Смотритель к нему на рысях подбегает, наливной живот на ходу придерживает, циферблат белый, будто головой тесто месил… Он за все отвечает, как не сробеть. К тому ж со дня на день ревизии они ожидали, писаря из штаб-фронта по знакомству шепнули, что, мол, главный санитарный генерал к ним собирается: госпиталь их уж больно образцовый.

Заверещал главный врач – солдатики на койках промеж себя тихо удивляются: тыловой начальник, доктор, а такая у него в голосе сила. Смотритель трясется-вякает, толстая сестра наседает, а дневальный из офицерской палаты знай свое лопочет про рапорт да подполковничье молоко.

Первым делом бросился главный врач в офицерскую палату, голос умаслил, пронзительно умоляет. Да, может, таракана кто ненароком с позиции в чемодане завез, он сдуру в молоко и сунулся. Будьте покойны, ласточка без спросу мимо их окна не пролетит. Что ж зря образцовый госпиталь рапортом губить…

Шуршание тут пошло, чистка. Окна порасстегнули, койки на двор, тараканов по всем углам шпарят, денатуральным спиртом углы мажут, яичек ихних, однако, не видно… Хрен их знает, откуль они такие годовалые завелись сразу. А их все боле и боле: буру жрут, спирт пьют с полным удовольствием – хочь бы что!..

А из кухни кашевар с ложкой вскачь:

– Ваше скородие, весь лук в тараканах! Прямо чистить нет возможности, сами на нож лезут.

Обробел тут главный, за голову схватился. Не переселение ли тараканов по случаю войны из губернии в губернию началось. Приказал пока что к офицерской палате дневального сверхштатного со шваброй поставить, чтобы какой таракан под дверную щелку не прополз. С остальными прочими время терпит.

Скребут-чистят. Кое-как пообедали, кажный солдат, прежде чем рот раззявить, в ложку себе смотрит: нет ли в кашке изюмцу тараканьего. Так и день прошел в мороке и топотне. Только в выздоравливающей палате, как в графской квартире, тараканьей пятки нигде не увидишь.

К закату расправил Федор Лушников русые усы, вышел за дверь по коридорному бульвару прогуляться.

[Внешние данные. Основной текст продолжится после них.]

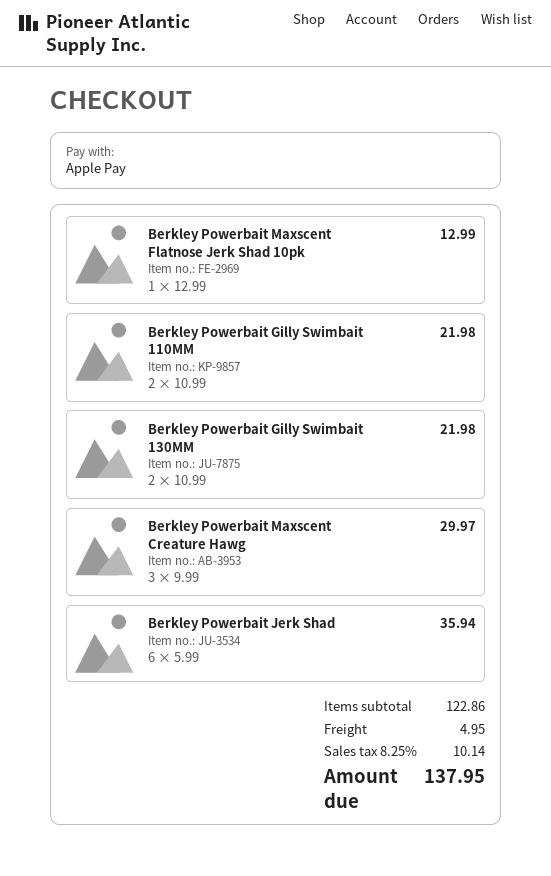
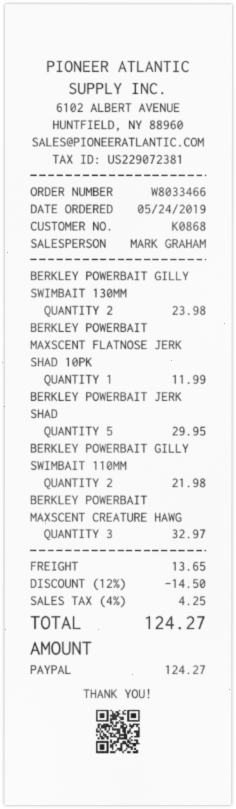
payment method: Apple Pay -> PayPal
Berkley Powerbait Maxscent Flatnose Jerk Shad 10pk: 1 for 12.99 -> 1 for 11.99
Berkley Powerbait Gilly Swimbait 130MM: 2 for 21.98 -> 2 for 23.98
Berkley Powerbait Maxscent Creature Hawg: 3 for 29.97 -> 3 for 32.97
Berkley Powerbait Jerk Shad: 6 for 35.94 -> 5 for 29.95
discount: none -> 12% = 14.50
shipping: 4.95 -> 13.65
tax: 8.25% = 10.14 -> 4% = 4.25
total: 137.95 -> 124.27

Видит, за книжным шкафом притулился к косяку смотритель, пуговку на грудях теребит, румянец на лице желтком обернулся. Подошел к нему на бесшумных подошвах, в рукав покашлял. Смотритель, конечно, без внимания, своя у него думка.

– Так и так, – докладывает Лушников, – не извольте, мол, ваше благородие, грустить. Бог дал, Бог и взял!

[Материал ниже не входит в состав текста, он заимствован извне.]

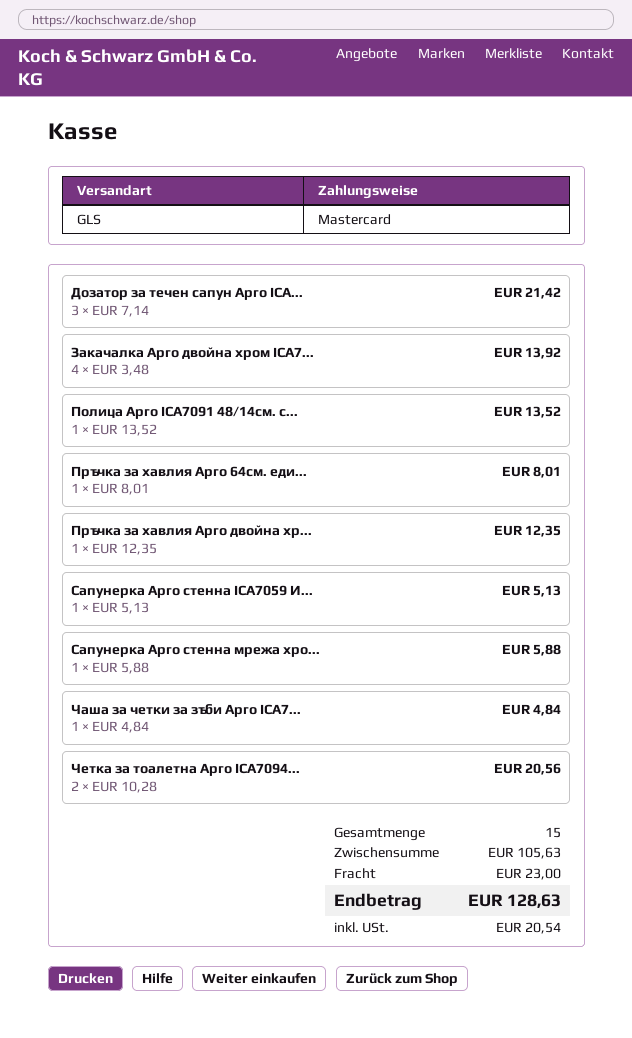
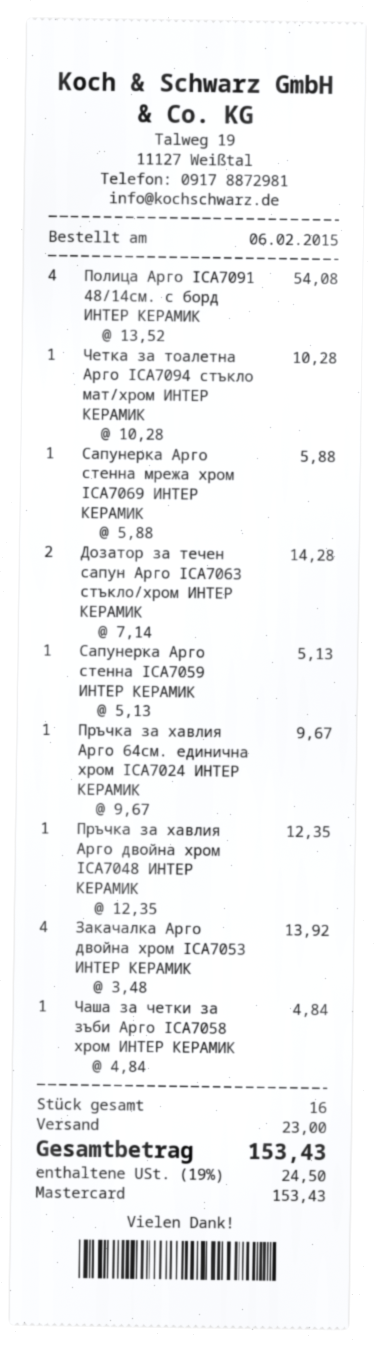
Дозатор за течен сапун Арго ICA...: 3 x 7.14 = 21.42 -> 2 x 7.14 = 14.28
Полица Арго ICA7091 48/14см. с...: 1 x 13.52 = 13.52 -> 4 x 13.52 = 54.08
Пръчка за хавлия Арго 64см. еди...: 1 x 8.01 = 8.01 -> 1 x 9.67 = 9.67
Четка за тоалетна Арго ICA7094...: 2 x 10.28 = 20.56 -> 1 x 10.28 = 10.28
total quantity: 15 -> 16
tax: 20.54 -> 24.50
total: 128.63 -> 153.43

– Вприсядку мне, что ли, плясать, чудак-человек? Да мне теперь перед ревизией в самую пору буры энтой тараканьей самому поесть, а там пусть уж без меня разбираются.

– Куды ж спешить! Бура от вашего благородия никуда не уйдет. А допреж того вам всех тараканов в одночасье выведу, за полверсты от госпиталя ни одного не найдете.

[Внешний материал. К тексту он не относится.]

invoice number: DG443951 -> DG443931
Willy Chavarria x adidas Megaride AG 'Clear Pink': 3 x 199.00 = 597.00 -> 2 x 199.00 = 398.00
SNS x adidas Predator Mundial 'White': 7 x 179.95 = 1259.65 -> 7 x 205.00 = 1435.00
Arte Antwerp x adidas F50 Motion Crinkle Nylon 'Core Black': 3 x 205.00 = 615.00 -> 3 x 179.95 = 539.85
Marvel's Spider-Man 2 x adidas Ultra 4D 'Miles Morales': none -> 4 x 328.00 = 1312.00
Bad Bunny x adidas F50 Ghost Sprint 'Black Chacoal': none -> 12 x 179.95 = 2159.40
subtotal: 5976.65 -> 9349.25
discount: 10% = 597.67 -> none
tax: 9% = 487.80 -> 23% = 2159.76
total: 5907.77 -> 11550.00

Кинулся к нему смотритель, как к родному племяннику, чуть с копыт не сбил. Да ах ты, да ох ты… Да не жестко ли ему, Лушникову, спать? Да не охочь ли он до приватной водочки?…

Лушников лисьи эти хвосты отвел, сразу к делу приступает. Угодно, мол, от тараканьей пехоты избавиться, сделайте снисхождение, на три дня увольте – хочь гласно, хочь негласно – семейство свое повидать.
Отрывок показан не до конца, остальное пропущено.